The letter stresses the importance of keeping this momentum up, in particular, improving data quality, which is essential to the identification and assessment of vulnerabilities and the development of new policy tools. The FSB will publish its joint work with the Network for Greening the Financial System (NGFS) on climate scenarios in November. The FSB also plans to publish the final version of its report on supervisory and regulatory approaches to climate-related risks in October. Both of these are deliverables to the G20.
Regulation of crypto-assets. The recent turmoil in crypto-asset markets has crystallised some of the vulnerabilities that the FSB highlighted in February in its Assessment of risks to financial stability from crypto-assets. The letter flags the FSB’s recent communication on crypto-assets, which clarifies that so-called stablecoins and other crypto-assets do not operate in a regulation-free space and that crypto-asset providers must not commence operations in any jurisdiction unless they meet all applicable regulatory, supervisory and oversight requirements.
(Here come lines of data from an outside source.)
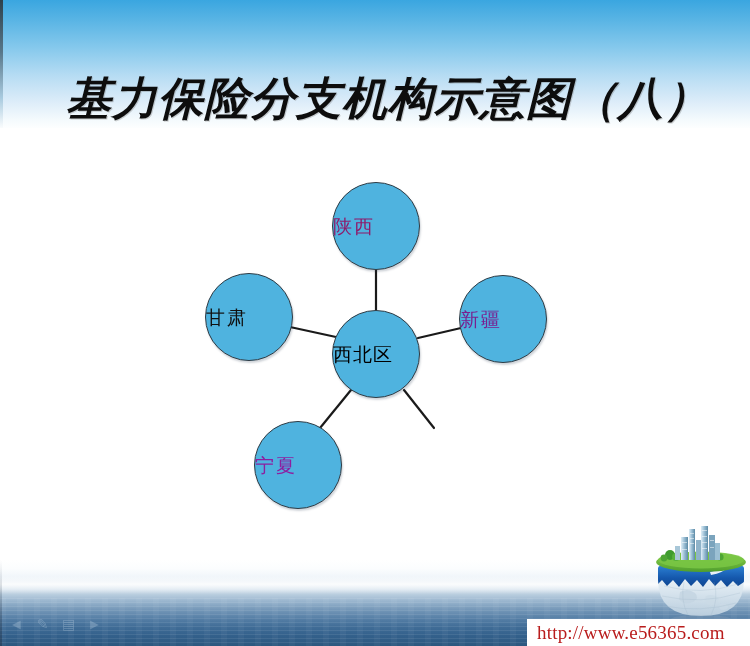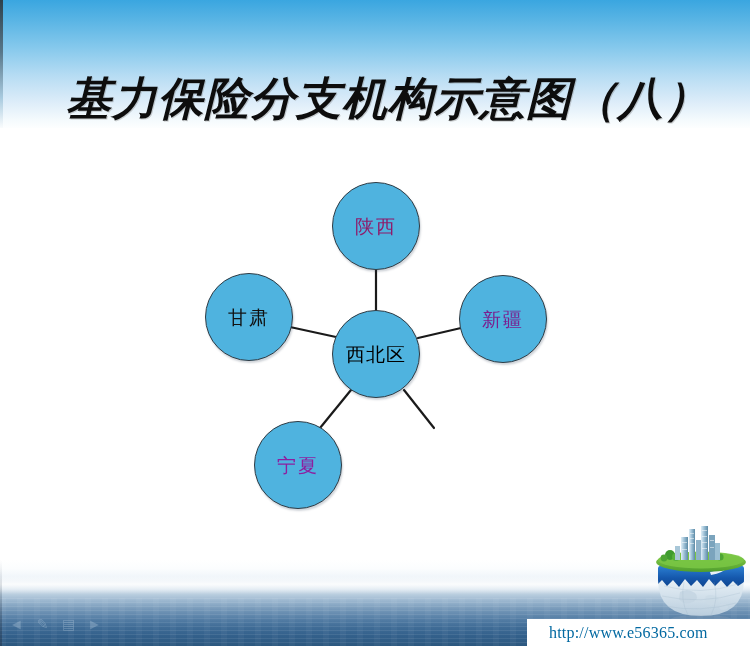--- a/index.html
+++ b/index.html
@@ -132,21 +132,21 @@
   .node {
     position: absolute;
     width: 88px;
     height: 88px;
     border-radius: 50%;
     background: #4fb3df;
     border: 1.2px solid #2f3b44;
     box-sizing: border-box;
     display: flex;
     align-items: center;
-    justify-content: center;
+    justify-content: flex-start;
     box-shadow: 1px 2px 2px rgba(40,60,80,.22);
   }
   .node span {
     font-family: "Liberation Serif", "DejaVu Serif", serif;
     font-size: 19px;
     letter-spacing: 2px;
     line-height: 1;
     white-space: nowrap;
   }
   .node-center span { font-size: 19px; letter-spacing: 1px; }
@@ -166,23 +166,23 @@
     left: 527px;
     top: 619px;
     width: 223px;
     height: 27px;
     background: #ffffff;
     display: flex;
     align-items: center;
   }
   .url-box span {
     font-family: "Liberation Serif", "DejaVu Serif", serif;
-    font-size: 16px;
-    color: #0369a1;
-    padding-left: 22px;
+    font-size: 19px;
+    color: #b91c1c;
+    padding-left: 10px;
     letter-spacing: .2px;
   }
 
   
   .nav-controls {
     position: absolute;
     left: 8px;
     bottom: 12px;
     width: 106px;
     height: 18px;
The FSB will report to the G20 Finance Ministers and Central Bank Governors meeting in October on regulatory and supervisory approaches to stablecoins and other crypto-assets.
Notes to editors
The Indonesian G20 Presidency asked the FSB to report on exit strategies that support equitable recovery for financial stability. This work follows up on to the April 2021 FSB report on COVID-19 support measures and the October 2021 FSB report on lessons learnt from the COVID-19 pandemic, to achieve a global recovery that is even, sustainable and inclusive.
The FSB published its Roadmap for addressing climate-related financial risks in July 2021. The Roadmap sets out a comprehensive and coordinated plan for addressing climate-related financial risks, including steps and indicative timeframes needed to do so, and paves the way for implementation. The Roadmap covers four focus areas in total: firm-level disclosures, data, vulnerabilities, and regulatory and supervisory practices and tools. It was endorsed by the G20 in July 2021.
As part of the Roadmap, the FSB launched a public consultation on supervisory and regulatory approaches to climate-related risks in April 2022. The final recommendations, incorporating feedback from the public consultation, will be published in Q4 2022.
The FSB coordinates at the international level the work of national financial authorities and international standard-setting bodies and develops and promotes the implementation of effective regulatory, supervisory, and other financial sector policies in the interest of financial stability. It brings together national authorities responsible for financial stability in 24 countries and jurisdictions, international financial institutions, sector-specific international groupings of regulators and supervisors, and committees of central bank experts. The FSB also conducts outreach with approximately 70 other jurisdictions through its six Regional Consultative Groups.
The FSB is chaired by Klaas Knot, President of De Nederlandsche Bank. The FSB Secretariat is located in Basel, Switzerland, and hosted by the Bank for International Settlements.